Molecular dynamics (MD) simulations and biased MD simulation were carried out for the neutral form of Paracetamol inserted in fully hydrated dipalmitoylphosphatidylcholine (DPPC) and dimyristoylphosphatidylcholine (DMPC) lipid bilayers. For comparison, fully hydrated DMPC and DPPC lipid bilayers were also simulated separately without Paracetamol. The simulation time for each system was 50 ns.
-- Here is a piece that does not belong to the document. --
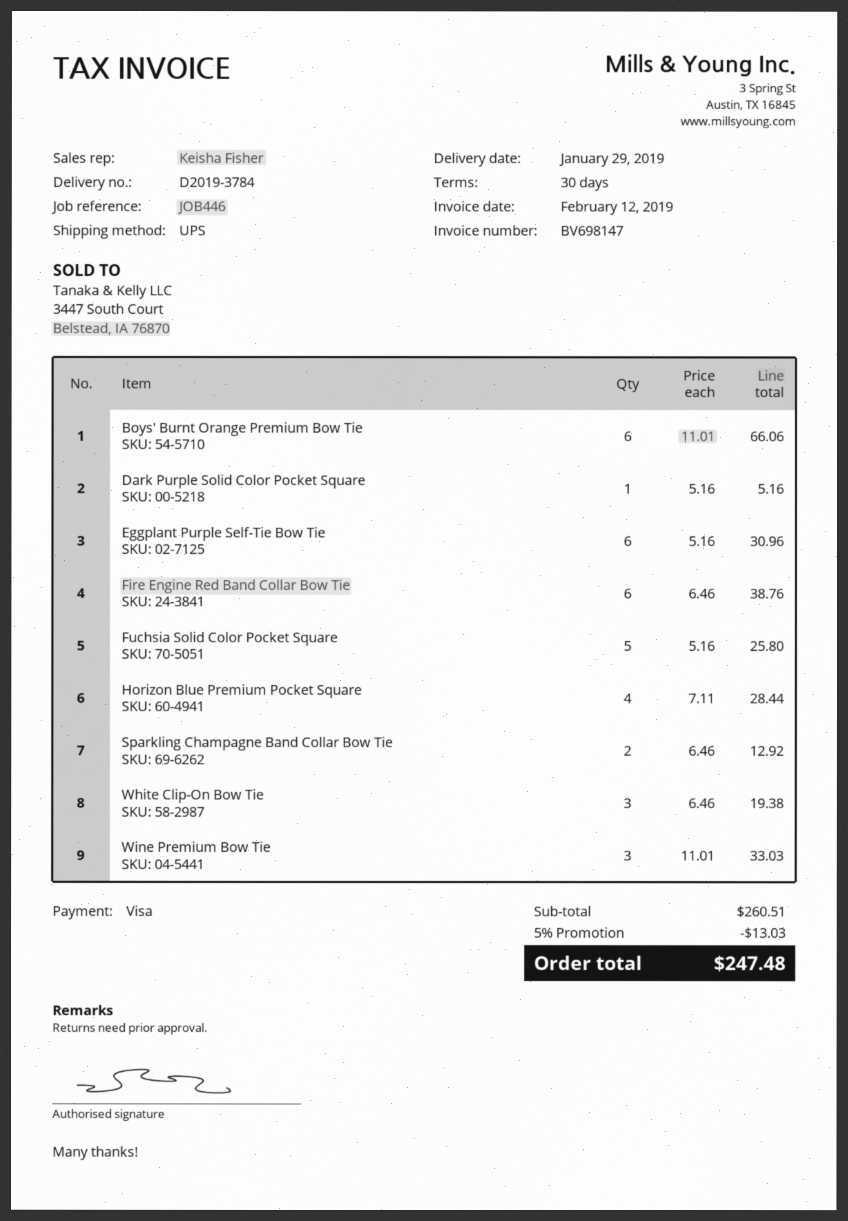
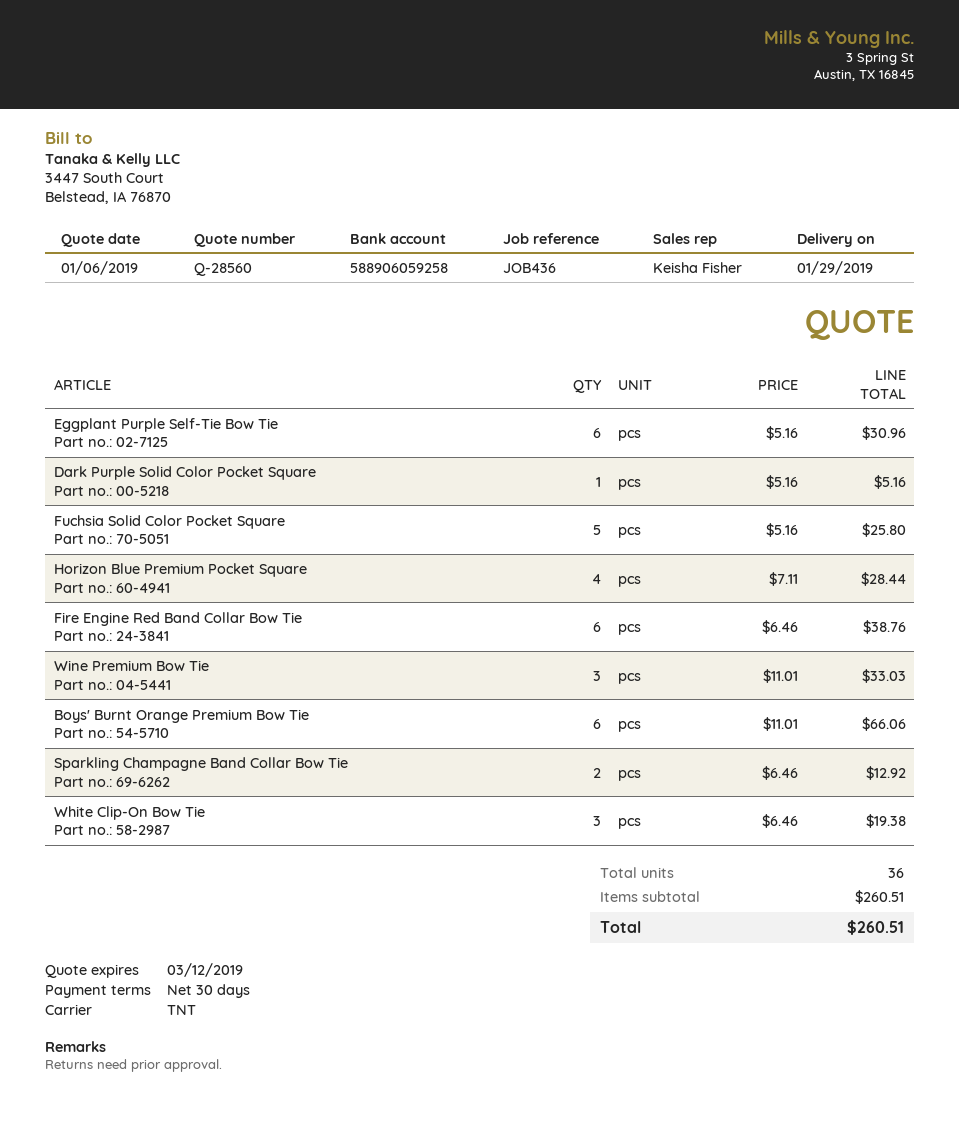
reference: JOB446 -> JOB436
shipping method: UPS -> TNT
discount: 5% = 13.03 -> none
total: 247.48 -> 260.51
At two concentrations of Paracetamol, various properties of the lipid bilayer such as area per lipid, order parameter, diffusion coefficient, radial distribution function, electrostatic potential, mass density and hydrogen bonds have been calculated. Also, the convergence in time of the free energy profile of the Paracetamol along a DPPC bilayer normal was calculated by umbrella sampling method. From the obtained results, it can be concluded that neutral form of Paracetamol shows a generally similar behaviour in DPPC and DMPC lipid bilayers. It was shown that the addition of Paracetamol causes a decrease in tail order parameter of both DPPC and DMPC lipid bilayers and the tail of Paracetamol adopts an inward orientation in the lipid bilayers. Also from the free energy profile, the high penetration barrier in the bilayer centre was determined.

The behaviour of Paracetamol in different dosages in two types of lipid bilayer membranes, DPPC and DMPC has been investigated by MD simulation. For the neutral form of the drug, the best position in the membrane has been identified by free energy calculations.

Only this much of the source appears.